__What to work on__
Would you repeat the entries below word for word and omit the pictures?

__Dataset__
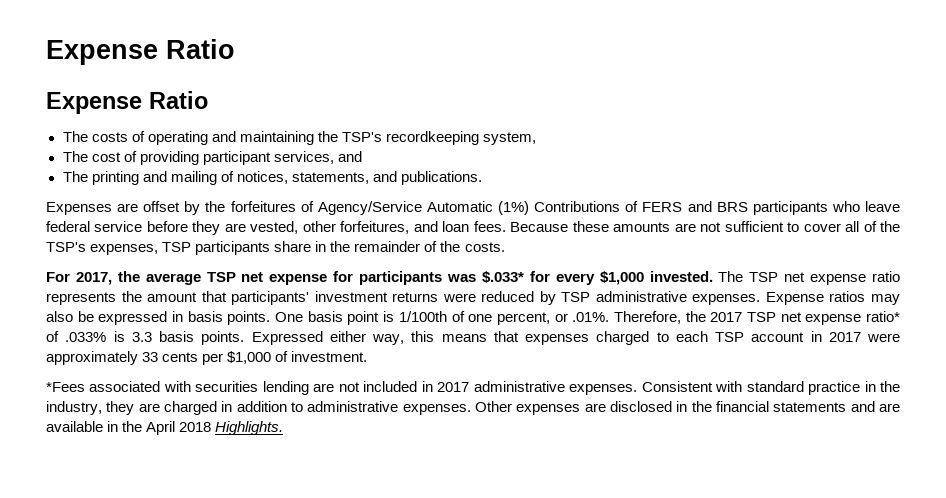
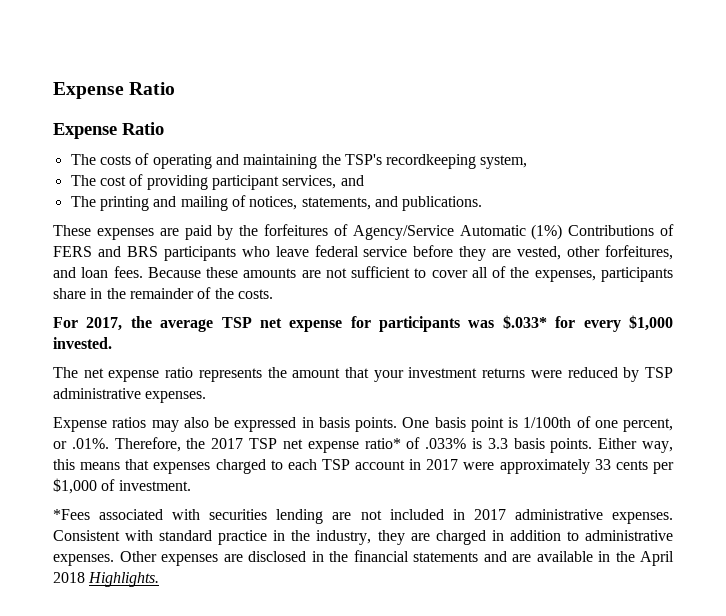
[46,201,181,215] Expenses are offset -> [53,225,212,240] These expenses are paid
[46,242,192,255] TSP's expenses, TSP -> [534,270,596,282] expenses,
[718,271,779,282] The TSP -> [53,367,78,378] // The
[231,291,310,305] participants' -> [373,370,404,382] your
(761, 299) none -> (207, 397) //
[251,331,366,345] Expressed either -> [598,438,638,449] Either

__Your solution__
[46,201,181,215] Expenses are offset -> [53,225,212,240] These expenses are paid
[46,242,192,255] TSP's expenses, TSP -> [534,270,596,282] expenses,
[718,271,779,282] The TSP -> [53,367,78,378] // The
[231,291,310,305] participants' -> [373,370,404,382] your
(761, 299) none -> (207, 397) //
[251,331,366,345] Expressed either -> [598,438,638,449] Either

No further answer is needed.